WORK TASK:
Transcribe every record verbatim; no pictures.

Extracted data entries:
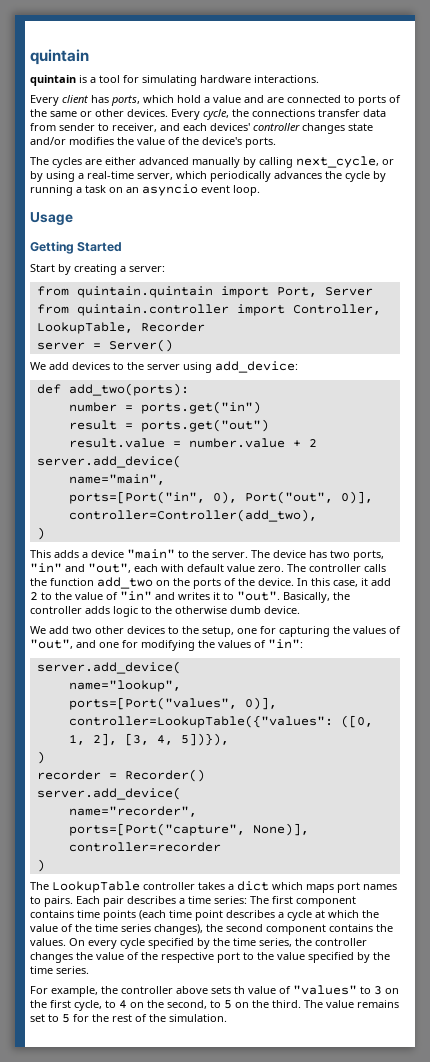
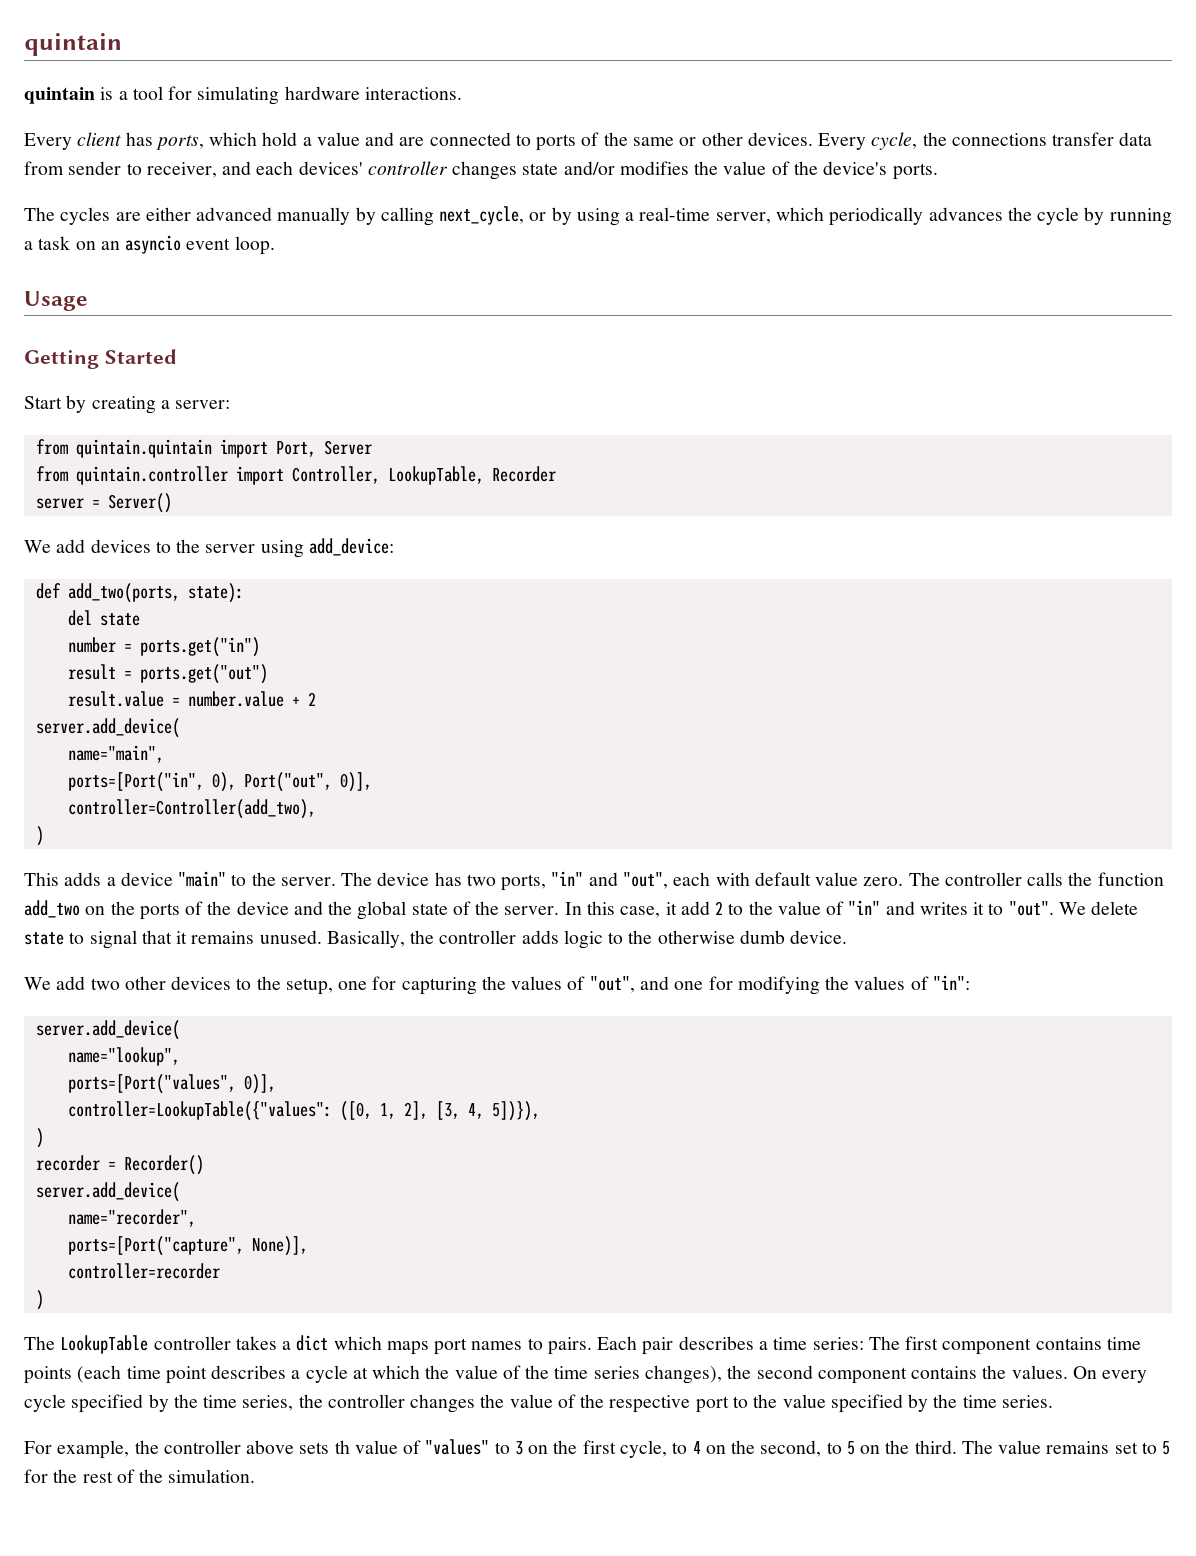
- def add_two(ports):
+ def add_two(ports, state):
+ del state
- The controller calls the function add_two on the ports of the device.
+ The controller calls the function add_two on the ports of the device and the global state of the server.
+ We delete state to signal that it remains unused.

ANSWER FOR THIS EXERCISE:
- def add_two(ports):
+ def add_two(ports, state):
+ del state
- The controller calls the function add_two on the ports of the device.
+ The controller calls the function add_two on the ports of the device and the global state of the server.
+ We delete state to signal that it remains unused.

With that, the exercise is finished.